→ **GIVEN RECORDS**:
|---|
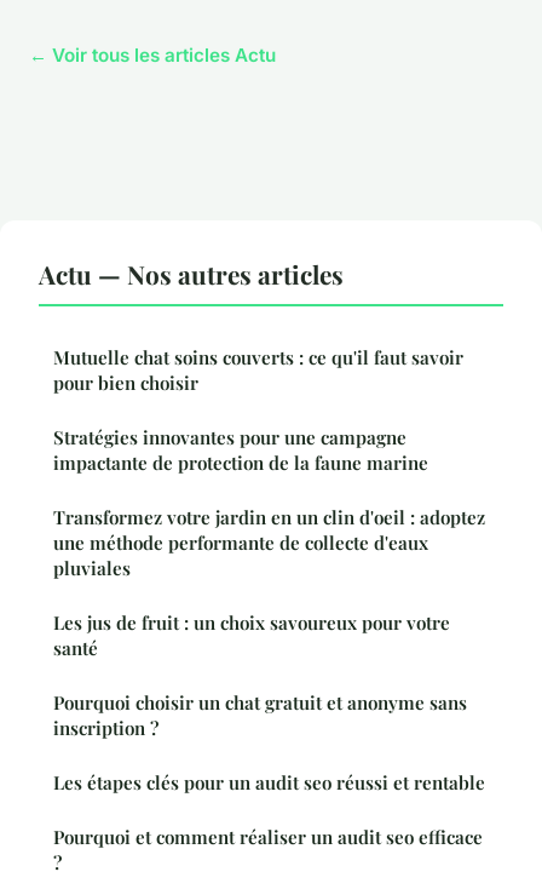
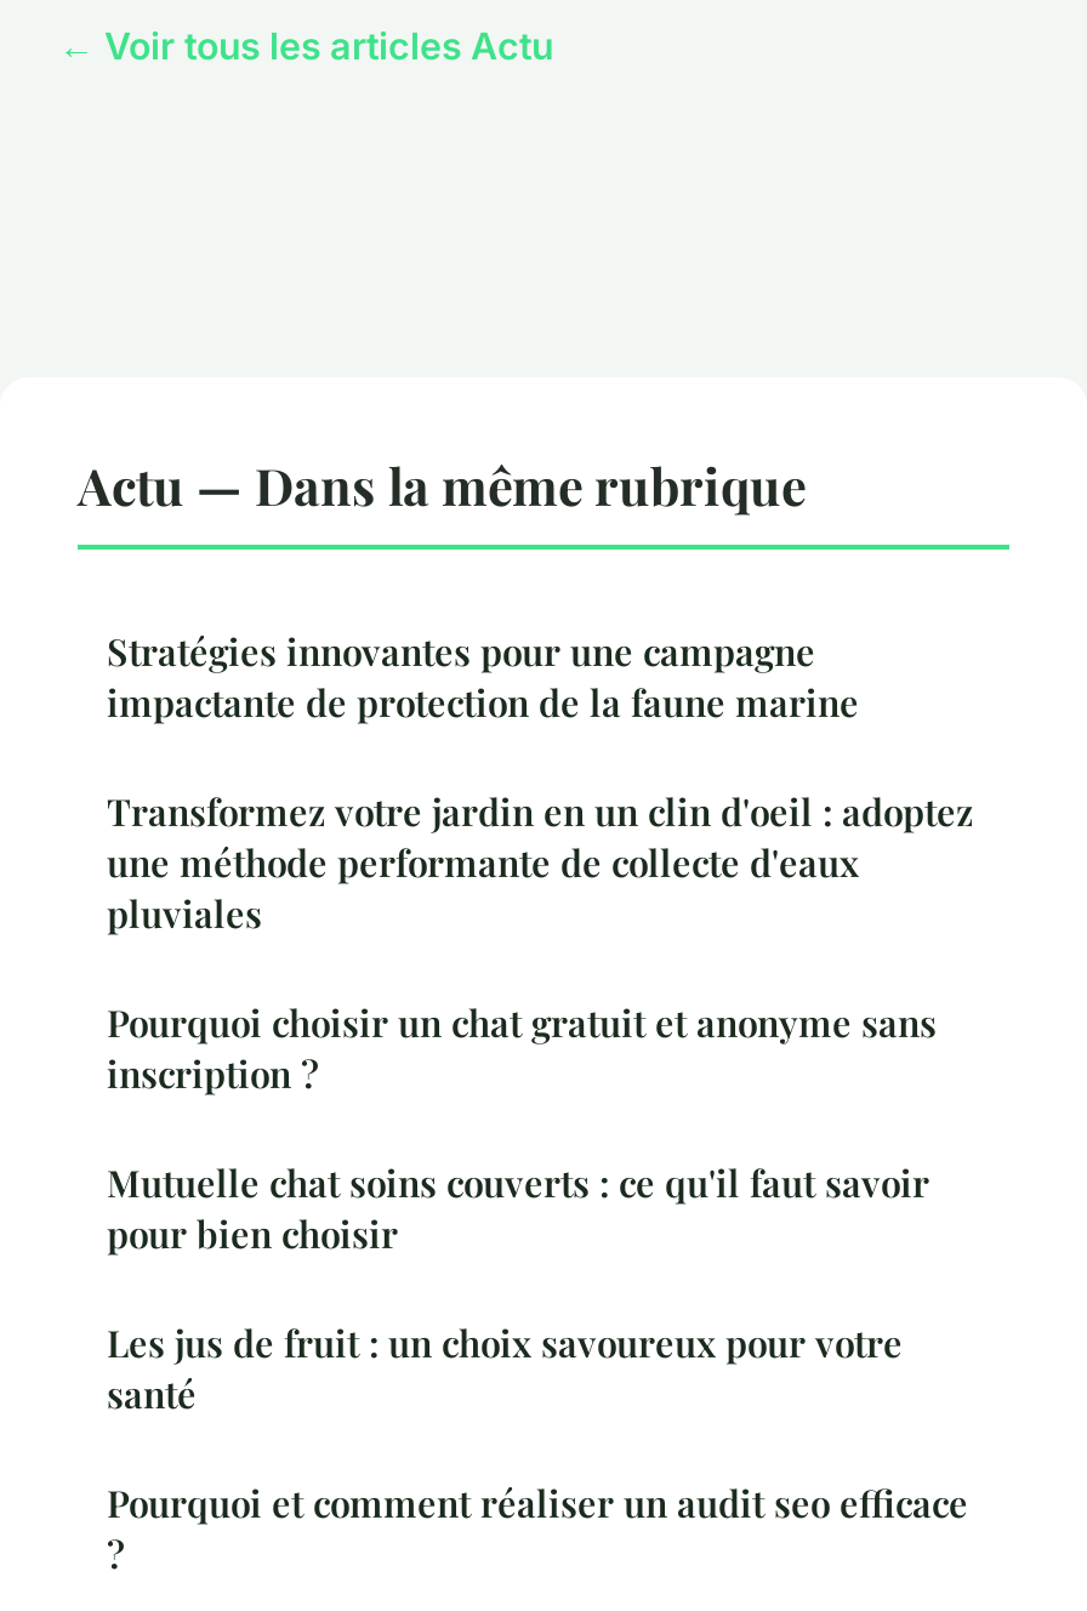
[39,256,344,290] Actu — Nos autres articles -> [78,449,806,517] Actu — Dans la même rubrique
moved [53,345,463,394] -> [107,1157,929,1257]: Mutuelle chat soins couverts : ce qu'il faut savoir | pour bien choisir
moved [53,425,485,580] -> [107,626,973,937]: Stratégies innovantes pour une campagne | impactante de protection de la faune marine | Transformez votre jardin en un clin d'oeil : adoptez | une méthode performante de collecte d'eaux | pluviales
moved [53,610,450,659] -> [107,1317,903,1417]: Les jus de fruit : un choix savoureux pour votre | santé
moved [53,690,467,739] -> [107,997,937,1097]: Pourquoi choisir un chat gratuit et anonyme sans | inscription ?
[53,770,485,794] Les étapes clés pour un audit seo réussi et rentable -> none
|---|
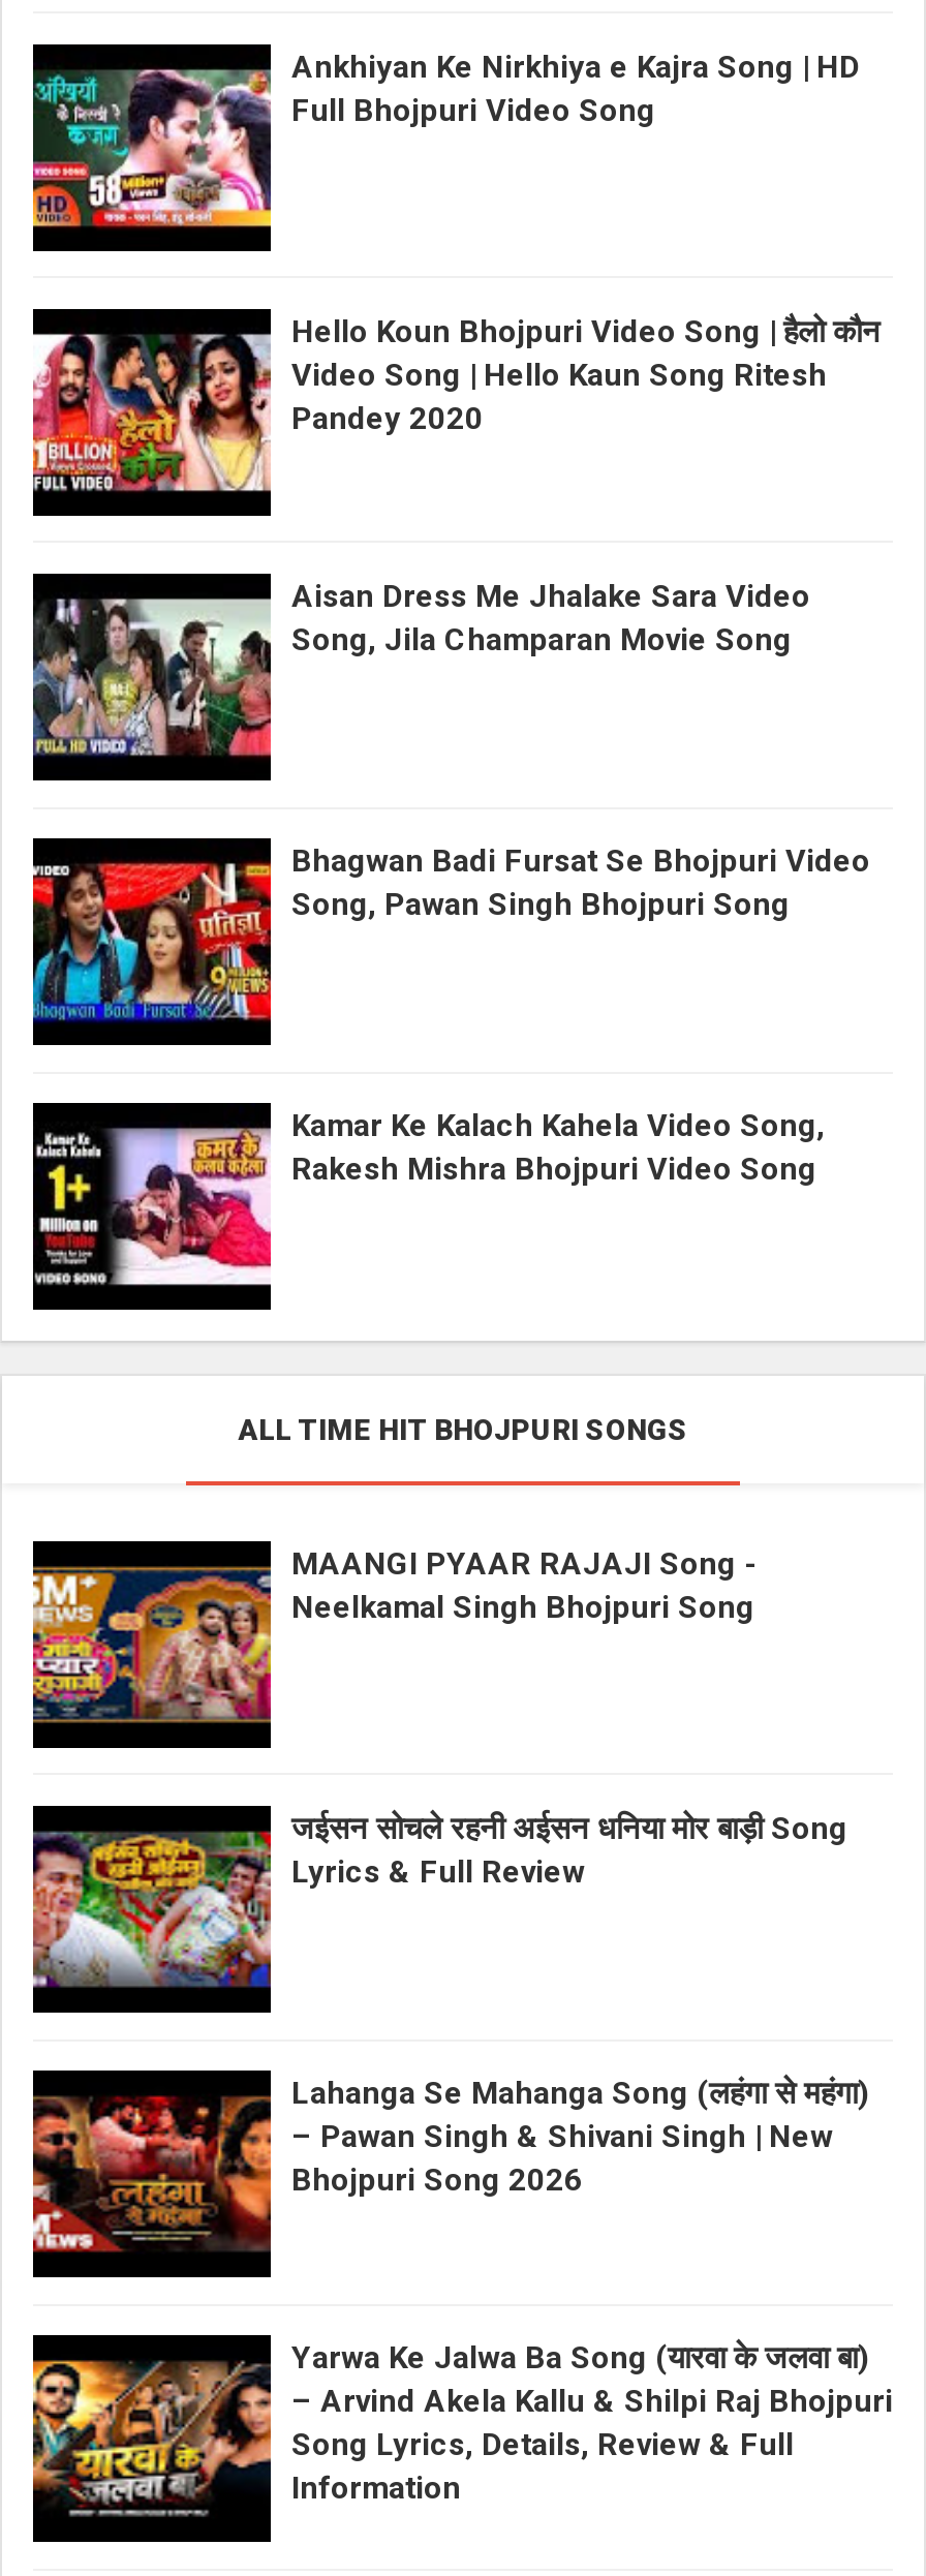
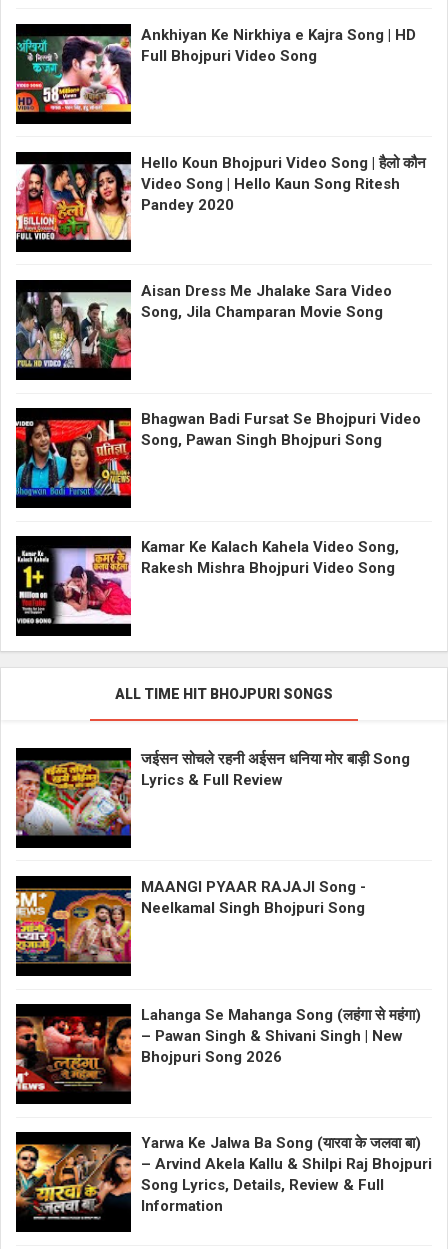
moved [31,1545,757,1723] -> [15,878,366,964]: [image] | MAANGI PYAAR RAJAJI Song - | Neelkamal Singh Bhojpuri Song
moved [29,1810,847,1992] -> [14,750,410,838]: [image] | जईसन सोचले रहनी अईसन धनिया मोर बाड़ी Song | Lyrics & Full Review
|---|
→ **TASK DETAILS**:
Copy back the listing above exactly, but only from the line with "moved [31,1545,757,1723] ->" through the line with "moved [29,1810,847,1992] ->", both ends included.

→ **RESPONSE**:
moved [31,1545,757,1723] -> [15,878,366,964]: [image] | MAANGI PYAAR RAJAJI Song - | Neelkamal Singh Bhojpuri Song
moved [29,1810,847,1992] -> [14,750,410,838]: [image] | जईसन सोचले रहनी अईसन धनिया मोर बाड़ी Song | Lyrics & Full Review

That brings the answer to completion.